O seguinte texto, escrito pelo Coordenador Executivo do IDAFRO Dr. Hédio Silva Jr. data de 6/7 anos atrás. O fato da discussão ainda ser atual e não uma obviedade encerrada, reforça a sobriedade das palavras abaixo, confira:
Maioridade penal, modernidade e racismo
A Proposta de Emenda Constitucional n. 171/93, aprovada esta semana pela Comissão de Constituição e Justiça da Câmara dos Deputados, pretende reduzir a maioridade penal de 18 para 16 anos sob o pretexto de que a lei deve adaptar-se às exigências dos dias atuais.
Consta na justificativa da PEC que no Brasil contemporâneo os adolescentes já teriam desenvolvido suficiente autonomia moral e capacidade de discernimento, de sorte que a suposta modernização legislativa configuraria uma decorrência natural da modernização da sociedade.
A tese da adaptação da lei a necessidades modernas, não resiste, entretanto, a mais desatenta observação da história do direito penal brasileiro.
Com efeito, o direito penal lança raízes no Brasil com a publicação, em 1603, do Livro V das Ordenações Filipinas, cujo Título 135 fixava a idade de 17 anos para a imputabilidade penal.
Proclamada a Independência e promulgada a primeira Constituição brasileira, entra em vigor o Código Criminal do Império, em 1830, que reduziu o limite de idade para 14 anos.
Já o Código Penal republicano, de 1890, adotado dois anos depois da abolição formal do escravismo, e um ano antes da primeira Constituição da República, permitia a responsabilização criminal a partir dos 9 anos.
Assim é que durante quatro décadas vigeu no Brasil a regra da imputabilidade penal aos 9 anos, revogada apenas em 1932, com a aprovação da Consolidação das Leis Penais, que elevou o limite mínimo para 14 anos.
Finalmente, com a reforma penal empreendida pelo Estado Novo, foi aprovado o Código de 1940, ainda em vigor, fixando a capacidade penal aos 18 anos, norma esta alçada ao nível constitucional, conforme disposto no art. 228 da Constituição vigente.
Temos, pois, que a redução da idade penal nada tem de novidade, constituindo, na essência, um critério de política criminal certamente mais cômodo e barato do que promover investimentos maciços na educação e integração social e econômica da juventude brasileira.
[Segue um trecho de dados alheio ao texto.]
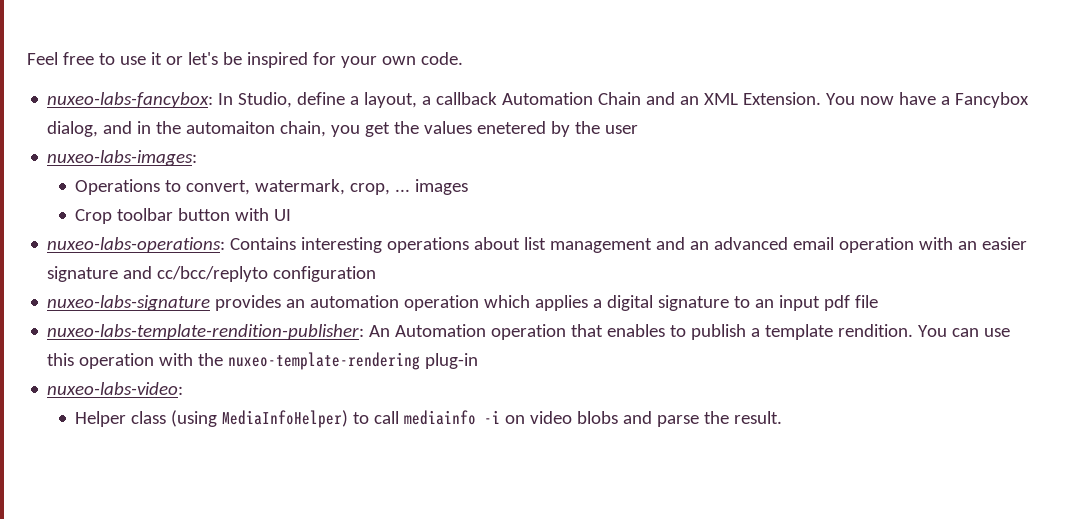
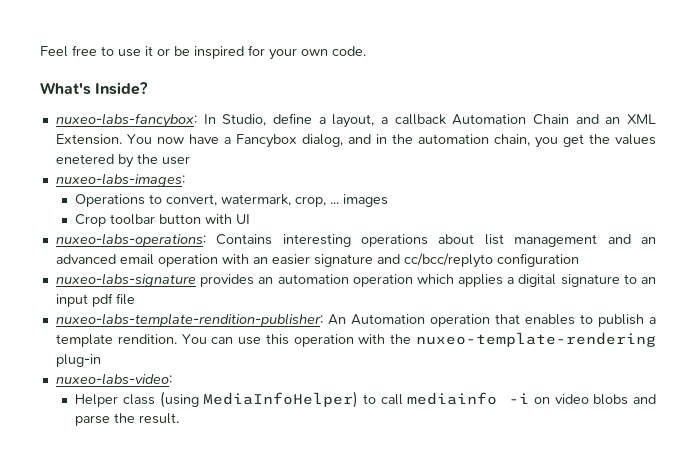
[187,52,218,65] let's -> (170, 52) none
(463, 58) none -> [40,82,149,95] // What's Inside?
[186,121,276,134] automaiton -> [417,134,489,144] automation

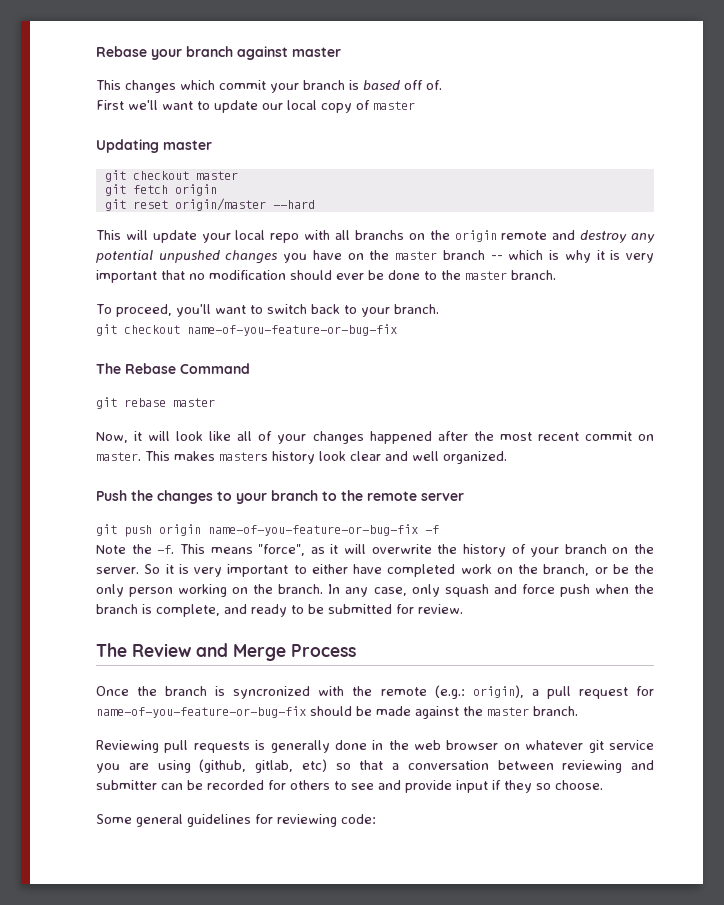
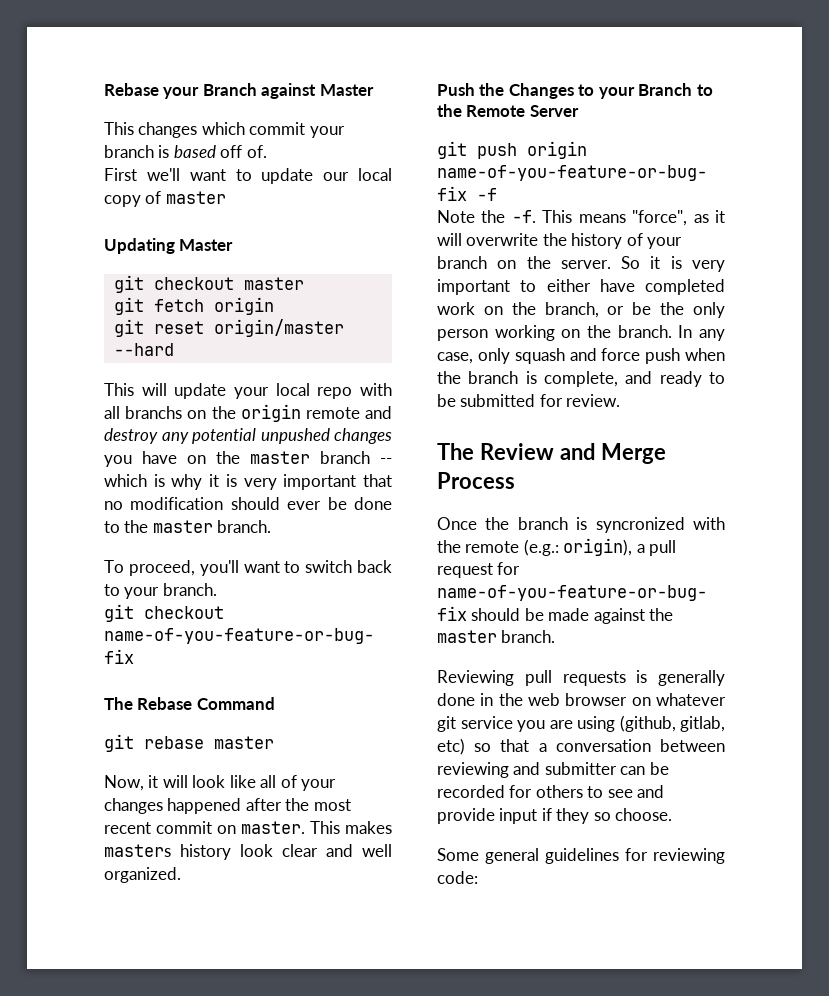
[186,46,341,60] branch against master -> [202,83,374,99] Branch against Master
[163,140,212,150] master -> [179,239,234,251] Master
[157,490,464,504] changes to your branch to the remote server -> [508,83,713,99] [437,104,579,117] Changes to your Branch to the Remote Server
Ademais, admitindo-se o duvidoso raciocínio evolucionista delineado na defesa da referida PEC, não tardará o dia em que, em nome do combate à criminalidade, o Congresso Nacional termine aprovando uma lei que prescreva a esterilização compulsória das mulheres negras e pobres, cujos filhos, como se sabe, são tratados com especial atenção por setores dos órgãos de segurança pública e do sistema penal.
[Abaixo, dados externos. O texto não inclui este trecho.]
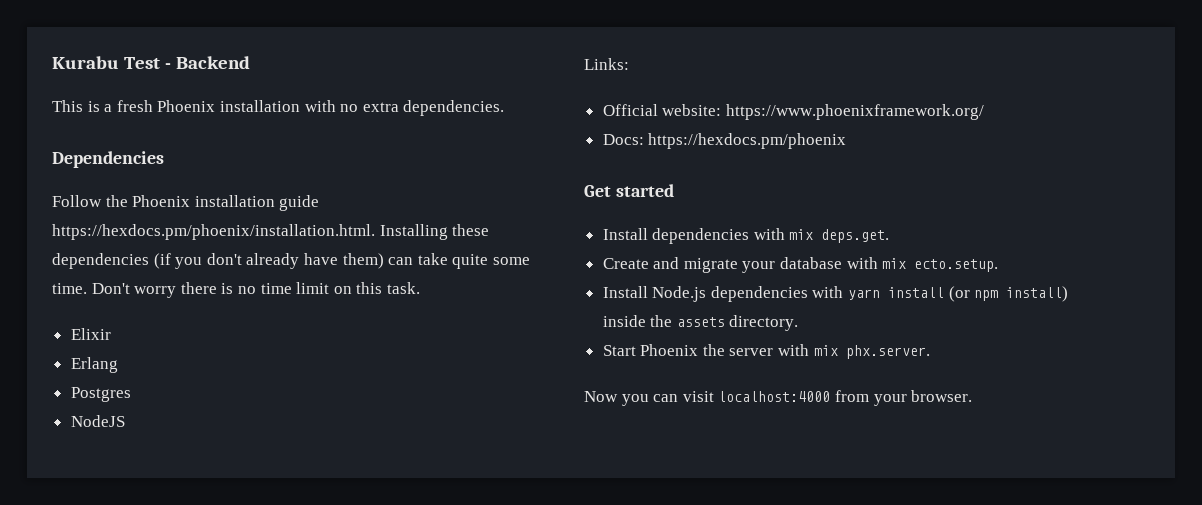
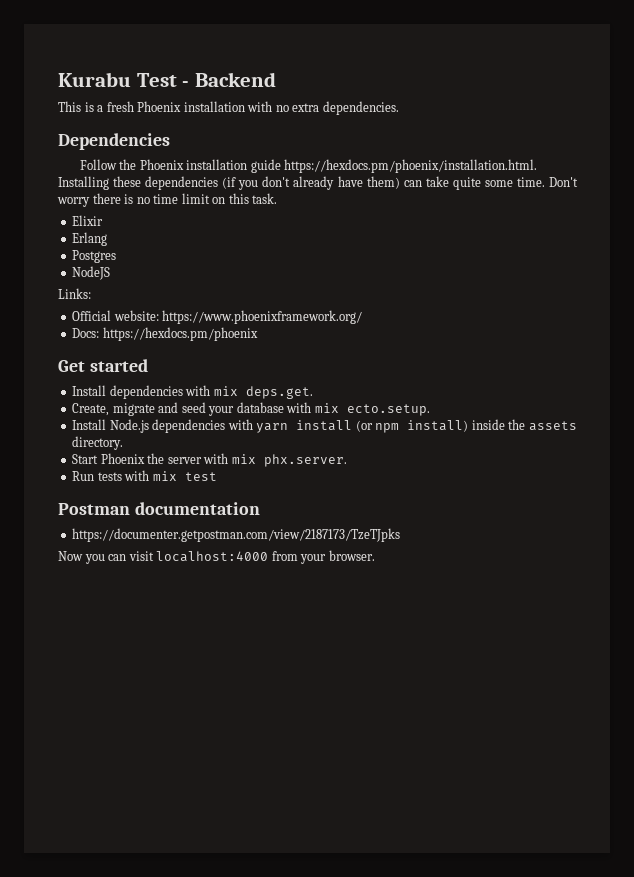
[602,257,738,273] Create and migrate -> [72,402,206,416] Create, migrate and seed
(930, 352) none -> [72,470,217,481] [58,502,260,515] [72,528,401,542] // Run tests with mix test // Postman documentation // https://documenter.getpostman.com/view/2187173/TzeTJpks

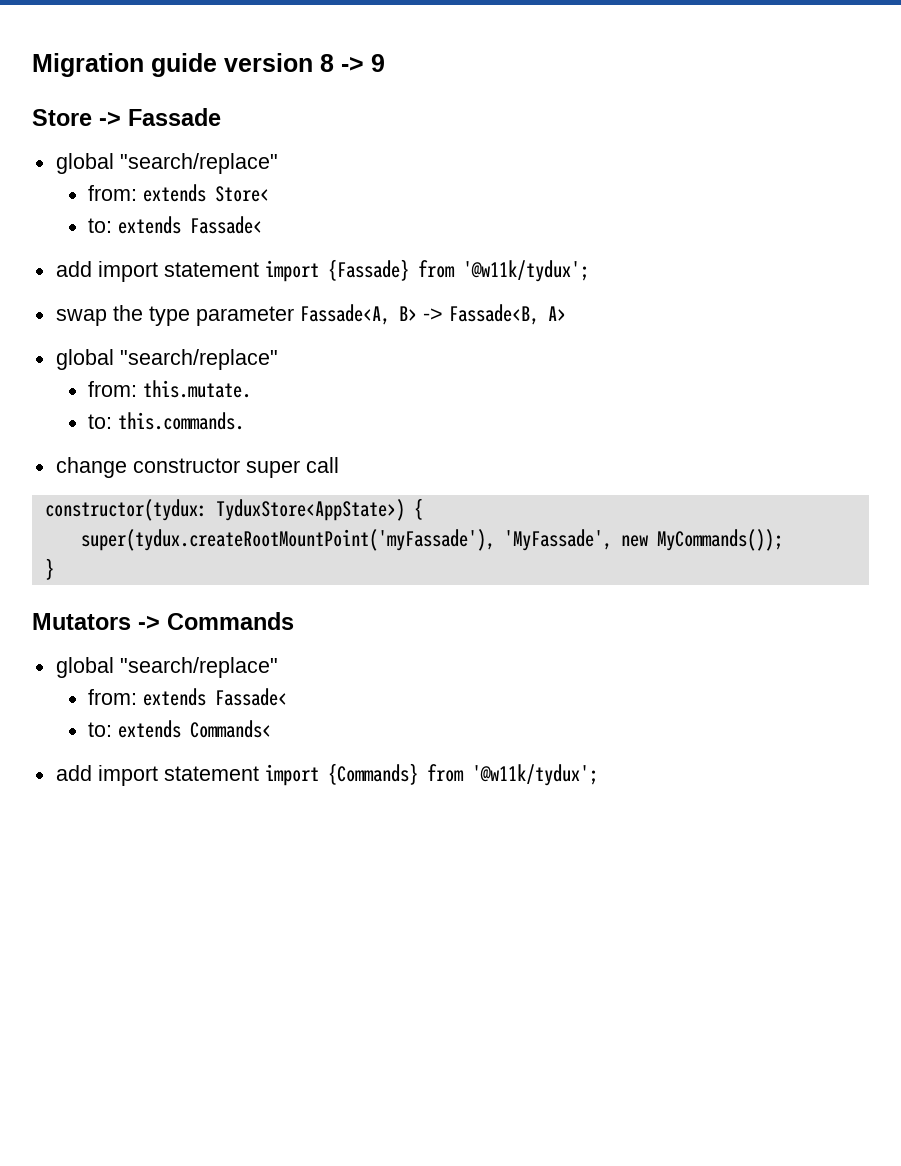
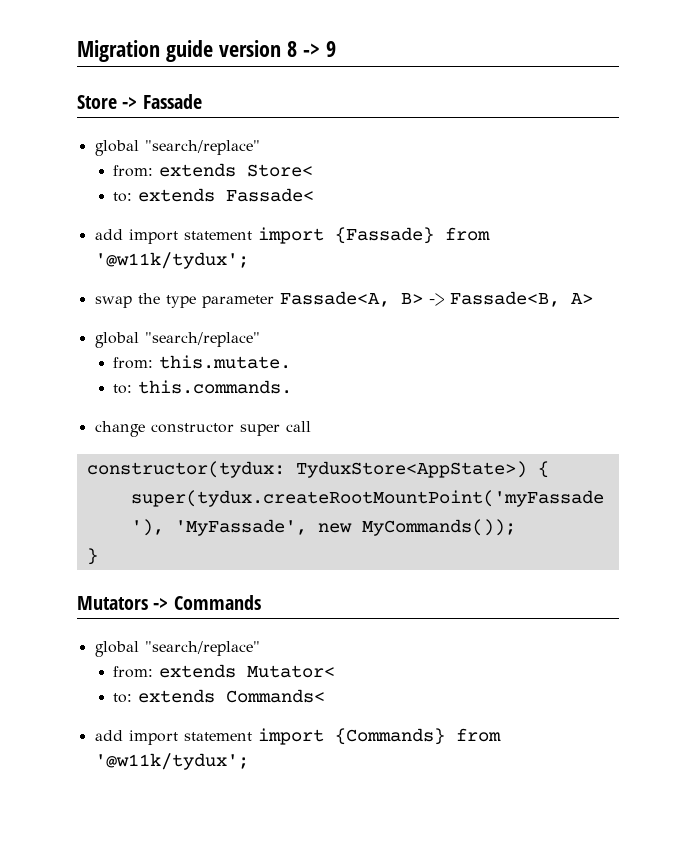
[215,688,288,706] Fassade< -> [247,665,336,678] Mutator<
Aqui está, a propósito, um exemplo sinistro de ação afirmativa, de inclusão racial promovida pelo Estado – a inclusão penal – que no cotidiano sabe distinguir perfeitamente quem é negro e quem não é, reservando aos primeiros uma cota de tratamento preferencial e diferenciado.
Dúvida não pode haver, portanto, de que a PEC em exame não apenas deixa intactos os problemas centrais da política de segurança pública, como também permite a legitimação da velha e sempre presente noção lombrosiana de criminoso nato, defendida nos trópicos por Nina Rodrigues, nome com o qual ainda hoje se identifica o Instituto Médico Legal da Bahia. Resta saber se as organizações sociais, os operadores do direito e os juristas democratas permanecerão passivos diante de mais esta afronta à cidadania e ao Estado Democrático de Direito.
Hédio Silva Jr., 53, Advogado, Doutor em Direito pela PUC-SP, é Coordenador Executivo do CEERT – Centro de Estudos das Relações de Trabalho e Desigualdades.